WHAT IS REQUIRED
Check each line of the listing below for the string "系统环境", then copy every line that has it.

GIVEN RECORDS
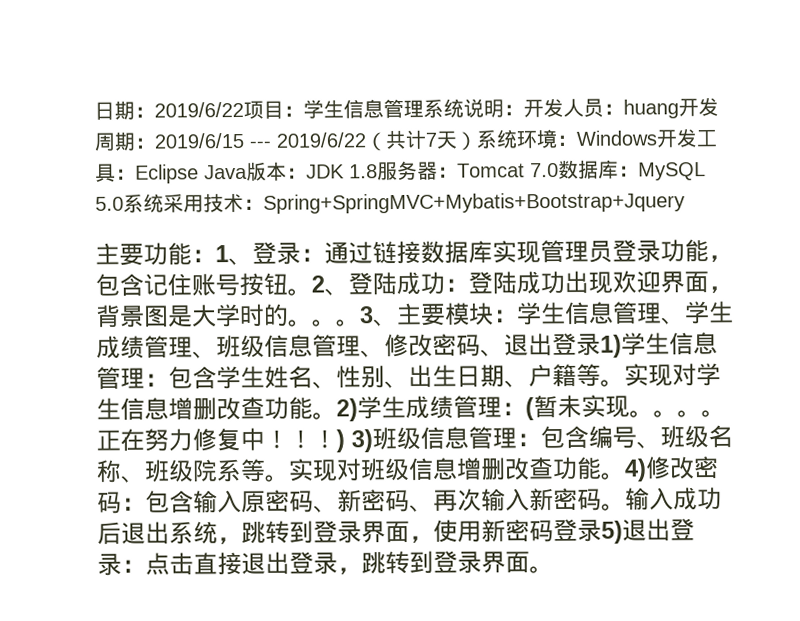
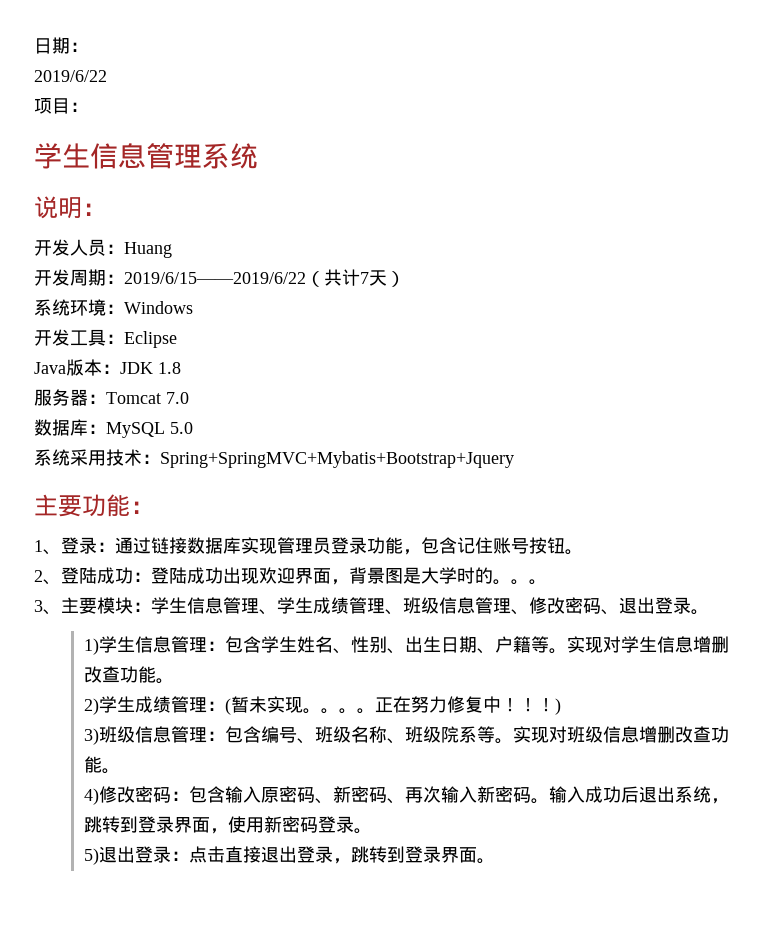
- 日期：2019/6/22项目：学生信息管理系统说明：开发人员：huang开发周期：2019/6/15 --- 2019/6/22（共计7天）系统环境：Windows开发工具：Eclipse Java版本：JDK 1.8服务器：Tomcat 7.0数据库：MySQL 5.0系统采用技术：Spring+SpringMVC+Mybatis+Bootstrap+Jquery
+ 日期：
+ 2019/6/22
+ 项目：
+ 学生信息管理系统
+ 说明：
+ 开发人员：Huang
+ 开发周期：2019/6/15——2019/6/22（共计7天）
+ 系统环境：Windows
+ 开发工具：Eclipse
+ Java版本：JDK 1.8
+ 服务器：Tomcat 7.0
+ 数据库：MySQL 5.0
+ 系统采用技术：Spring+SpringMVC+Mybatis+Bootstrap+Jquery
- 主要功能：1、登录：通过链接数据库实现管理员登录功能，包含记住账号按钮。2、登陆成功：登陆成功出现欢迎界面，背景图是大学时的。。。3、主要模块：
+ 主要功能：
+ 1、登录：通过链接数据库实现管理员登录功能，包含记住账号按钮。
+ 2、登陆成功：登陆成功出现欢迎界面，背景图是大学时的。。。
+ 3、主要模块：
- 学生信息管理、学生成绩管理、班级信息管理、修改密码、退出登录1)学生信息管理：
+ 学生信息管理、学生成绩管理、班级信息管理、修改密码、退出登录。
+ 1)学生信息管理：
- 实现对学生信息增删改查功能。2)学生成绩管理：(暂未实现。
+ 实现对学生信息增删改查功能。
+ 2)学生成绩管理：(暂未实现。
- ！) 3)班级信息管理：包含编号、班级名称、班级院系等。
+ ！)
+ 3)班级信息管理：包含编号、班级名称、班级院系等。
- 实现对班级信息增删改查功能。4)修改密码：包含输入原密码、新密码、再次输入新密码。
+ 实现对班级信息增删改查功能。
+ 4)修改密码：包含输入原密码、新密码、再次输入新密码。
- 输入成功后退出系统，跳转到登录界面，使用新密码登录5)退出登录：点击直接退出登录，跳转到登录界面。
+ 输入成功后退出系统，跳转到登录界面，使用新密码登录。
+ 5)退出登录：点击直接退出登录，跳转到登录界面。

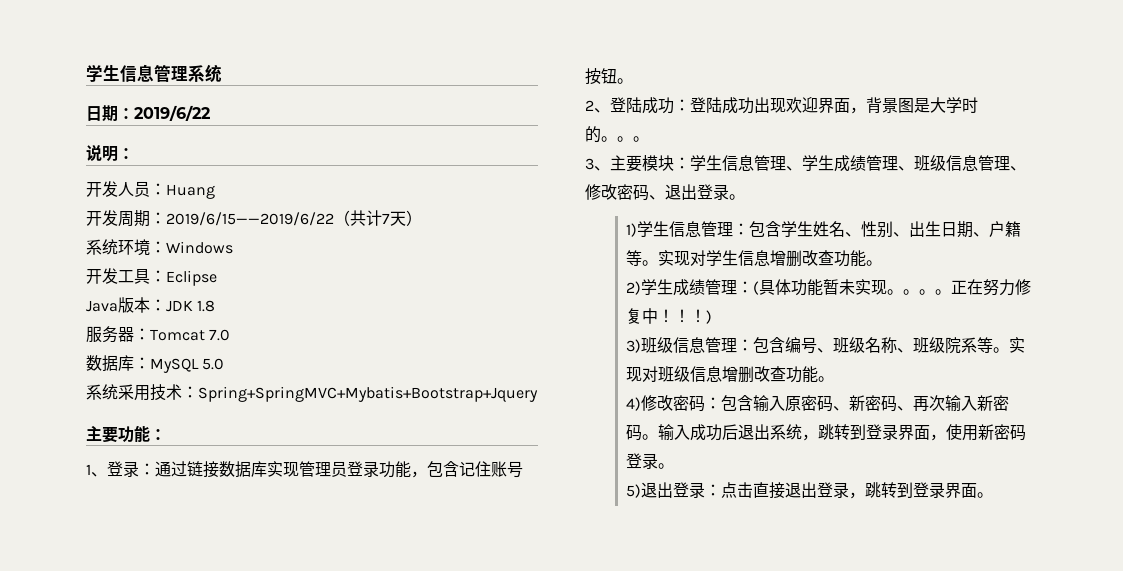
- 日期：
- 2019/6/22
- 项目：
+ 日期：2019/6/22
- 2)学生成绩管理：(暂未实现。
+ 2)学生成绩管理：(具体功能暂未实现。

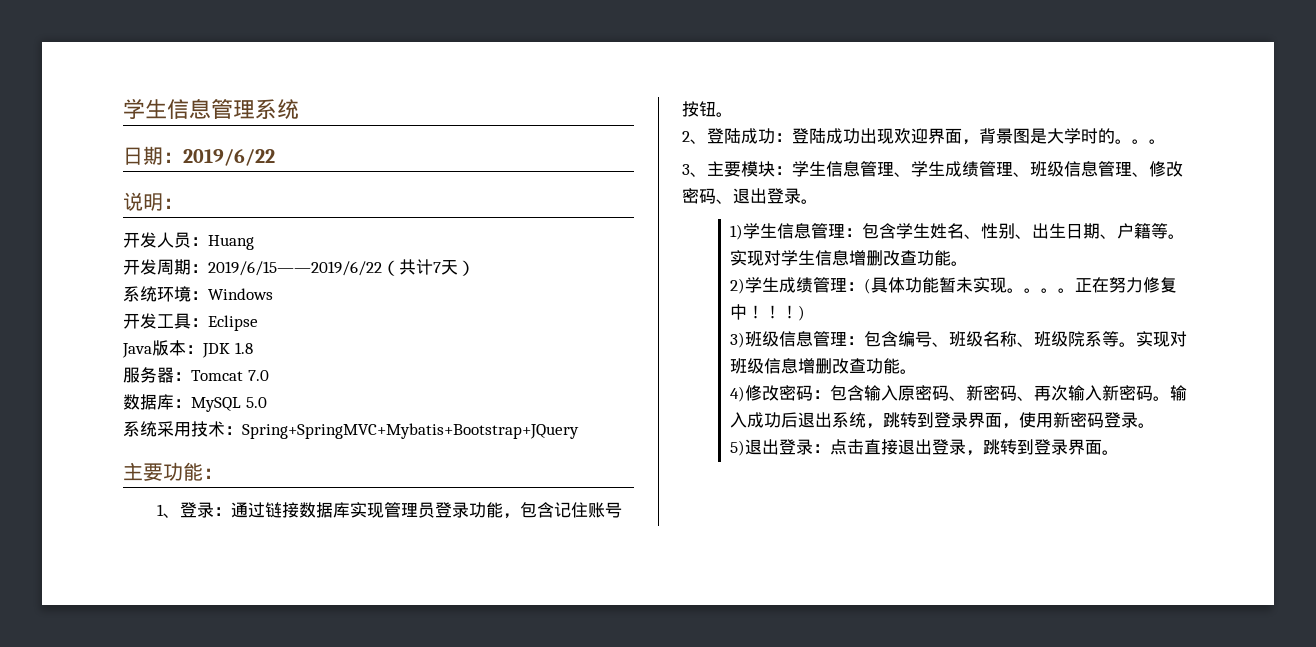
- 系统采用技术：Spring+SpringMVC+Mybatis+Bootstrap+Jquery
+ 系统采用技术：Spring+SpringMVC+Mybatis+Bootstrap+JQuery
* * *
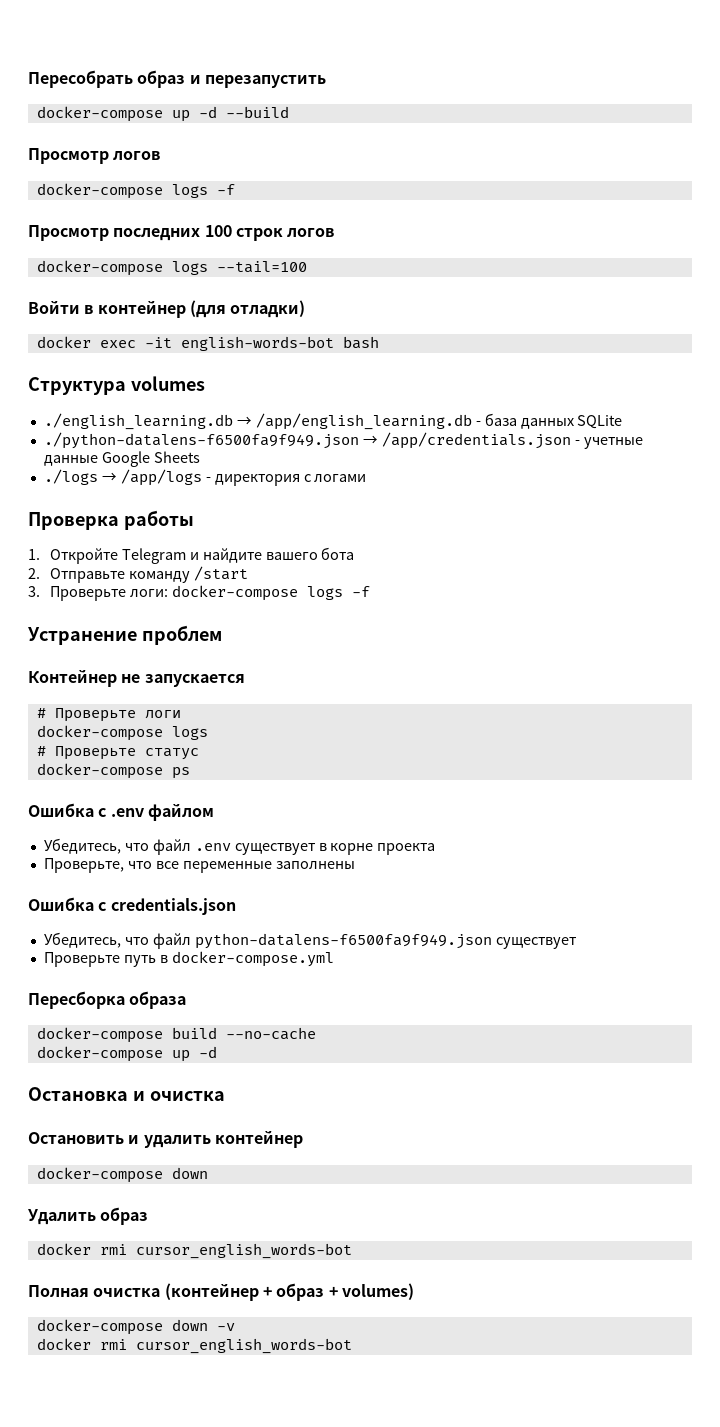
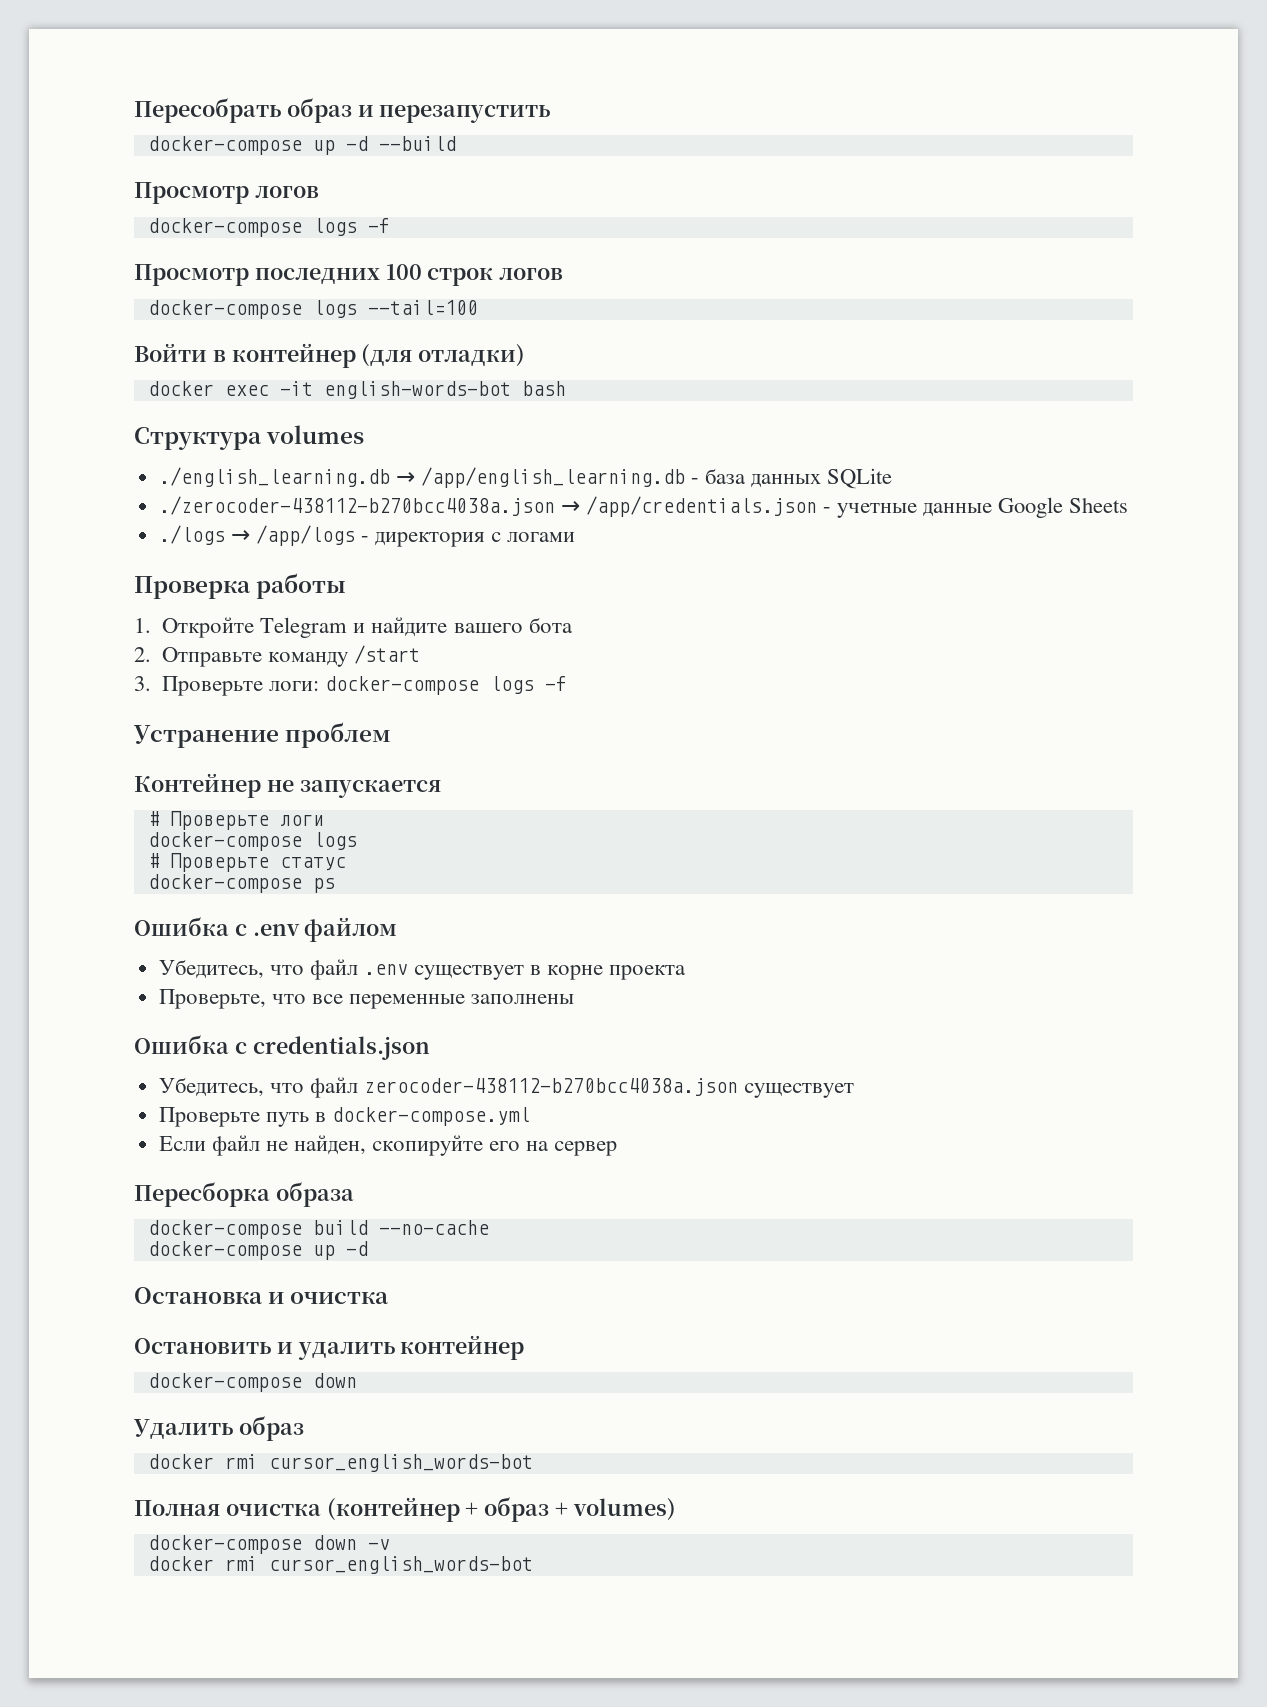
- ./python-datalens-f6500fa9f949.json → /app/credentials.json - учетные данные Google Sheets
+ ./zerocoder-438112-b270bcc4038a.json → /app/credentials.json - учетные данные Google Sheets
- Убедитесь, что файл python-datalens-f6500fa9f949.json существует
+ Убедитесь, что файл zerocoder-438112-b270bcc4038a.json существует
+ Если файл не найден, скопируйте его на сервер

REPLY TO THE TASK
- 日期：2019/6/22项目：学生信息管理系统说明：开发人员：huang开发周期：2019/6/15 --- 2019/6/22（共计7天）系统环境：Windows开发工具：Eclipse Java版本：JDK 1.8服务器：Tomcat 7.0数据库：MySQL 5.0系统采用技术：Spring+SpringMVC+Mybatis+Bootstrap+Jquery
+ 系统环境：Windows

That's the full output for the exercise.